**DIRECTIONS FOR THIS TASK**
The answer is to be an exact copy of the lines below running from the line with "burden: 375,000 hours." down to the line with "remaining 125,000 respondents).", both ends included, and nothing more.

^^^^^^^^^^^^^^^^

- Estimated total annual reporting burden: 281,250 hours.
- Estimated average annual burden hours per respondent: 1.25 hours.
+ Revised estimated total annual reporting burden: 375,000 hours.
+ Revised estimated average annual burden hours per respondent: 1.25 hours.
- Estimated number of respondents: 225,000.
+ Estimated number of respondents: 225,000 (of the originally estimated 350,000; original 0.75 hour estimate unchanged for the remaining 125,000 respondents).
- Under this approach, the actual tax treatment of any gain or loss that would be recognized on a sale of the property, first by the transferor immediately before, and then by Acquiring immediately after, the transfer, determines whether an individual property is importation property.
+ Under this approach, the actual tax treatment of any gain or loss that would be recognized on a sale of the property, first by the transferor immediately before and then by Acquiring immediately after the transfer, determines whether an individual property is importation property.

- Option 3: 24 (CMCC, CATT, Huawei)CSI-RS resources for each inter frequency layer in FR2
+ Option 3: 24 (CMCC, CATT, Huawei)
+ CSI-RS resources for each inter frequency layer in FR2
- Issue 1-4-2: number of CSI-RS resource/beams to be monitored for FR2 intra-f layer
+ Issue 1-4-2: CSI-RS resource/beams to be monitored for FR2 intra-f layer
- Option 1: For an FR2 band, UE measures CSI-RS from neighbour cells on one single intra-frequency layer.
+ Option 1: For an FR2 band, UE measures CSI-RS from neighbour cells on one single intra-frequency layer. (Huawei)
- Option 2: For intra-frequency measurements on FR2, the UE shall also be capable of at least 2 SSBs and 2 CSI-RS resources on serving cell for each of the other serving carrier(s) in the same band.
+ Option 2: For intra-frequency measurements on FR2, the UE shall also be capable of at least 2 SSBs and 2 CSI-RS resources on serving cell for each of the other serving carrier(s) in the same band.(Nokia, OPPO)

^^^^^^^^^^^^^^^^

**ANSWER BOX**
+ Revised estimated total annual reporting burden: 375,000 hours.
+ Revised estimated average annual burden hours per respondent: 1.25 hours.
- Estimated number of respondents: 225,000.
+ Estimated number of respondents: 225,000 (of the originally estimated 350,000; original 0.75 hour estimate unchanged for the remaining 125,000 respondents).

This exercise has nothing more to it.